# DS #5210: Captain Tsubasa: New Kick Off (Europe)



## Chanser (Nov 3, 2010)

^^ndsrelease-6582^^


----------



## Slyakin (Nov 3, 2010)

Oh, I loved that manga! I'd never thought it would get localized.


----------



## signz (Nov 3, 2010)

Erm, there is NO English? lmfao
But yeah, that Release surprised me/us pretty much.


----------



## basher11 (Nov 3, 2010)

im guessing its a soccer game.


----------



## marcus69 (Nov 3, 2010)

O_O release in italian!! O_O


----------



## signz (Nov 3, 2010)

Ok, this game pretty much sucks... Instead of "normal" controls like A=pass B=kick Y=run X=something else
it's like "on enemy-contact -> 4 options (depending if you have the ball or the enemy does, there are different options)" or "press y -> 4 options/commands"...


----------



## zruben (Nov 3, 2010)

SignZ said:
			
		

> Ok, this game pretty much sucks... Instead of "normal" controls like A=pass B=kick Y=run X=something else
> it's like "on enemy-contact -> 4 options (depending if you have the ball or the enemy does, there are different options)" or "press y -> 4 options/commands"...



I guess you never played any Capt.

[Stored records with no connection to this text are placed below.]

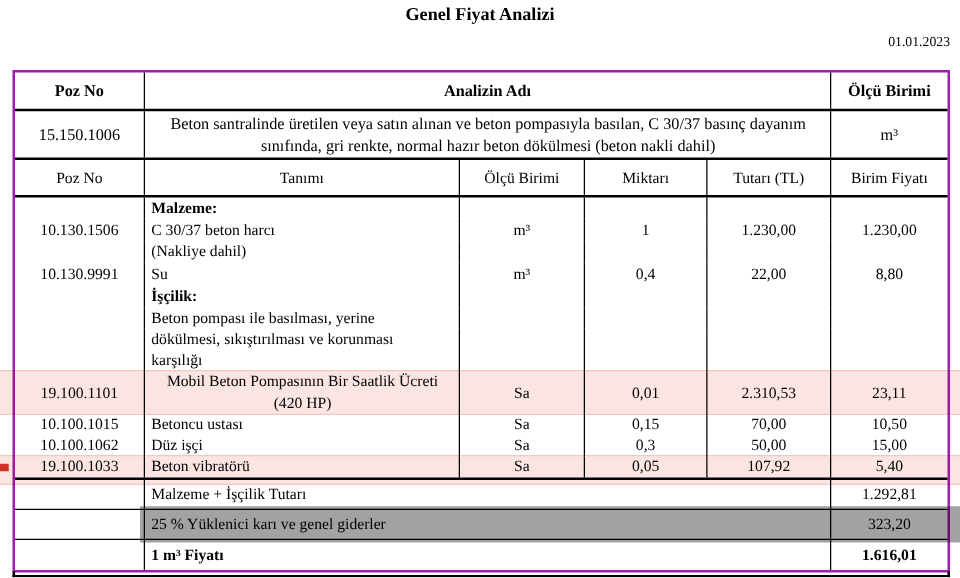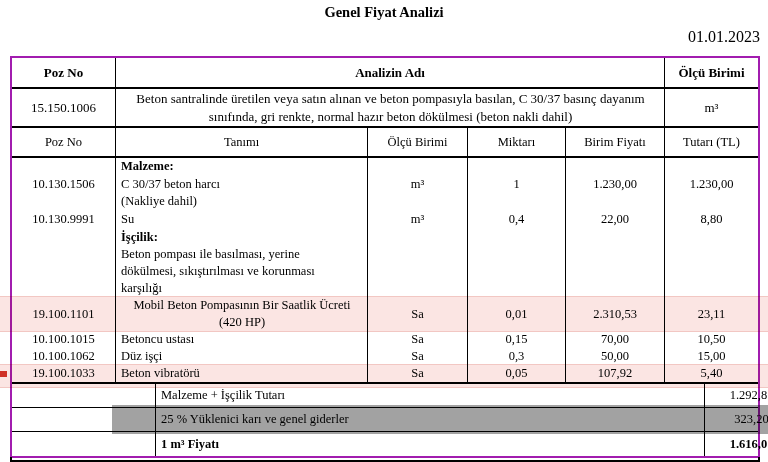"01.01.2023" .date { font-size: 16px -> 11px }
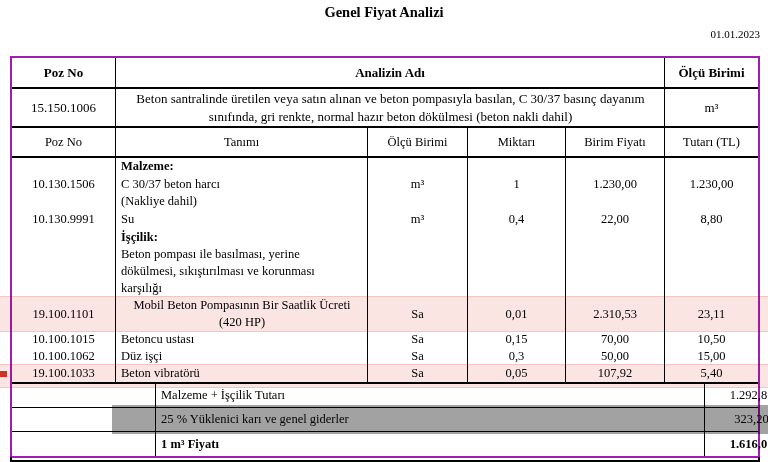"Birim Fiyatı" div.c { order: before "Tutarı (TL)" -> after "Tutarı (TL)" }
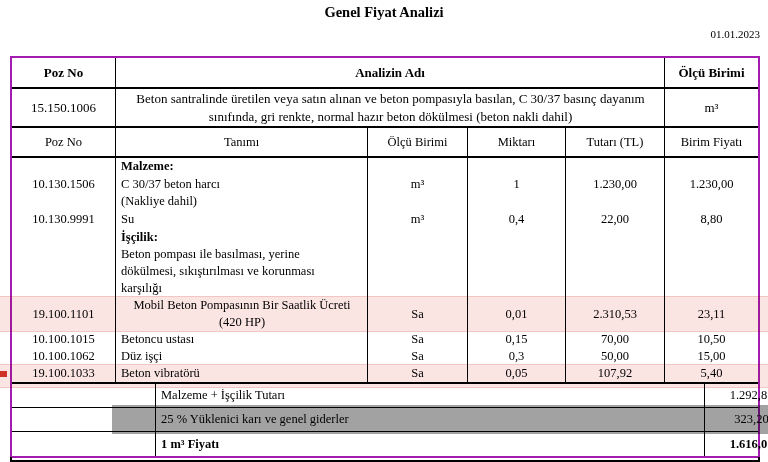"Malzeme + İşçilik Tutarı" .srow { padding-left: 40px -> none }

Tsubasa game on the snes...


----------



## signz (Nov 3, 2010)

zruben said:
			
		

> SignZ said:
> 
> 
> 
> ...


Correct, the only one on SNES I played was ISS and I remember that different.


----------



## Mesiskope (Nov 3, 2010)

obvious target audience is obvious.


----------



## signz (Nov 3, 2010)

Ok, I have to admit, after the first match (which I won 5-0), I gotta say the game is pretty good and fun.


----------



## menardi (Nov 3, 2010)

wow!  a captain tsubasa in spanish!?  and...... it called captain tsubasa!?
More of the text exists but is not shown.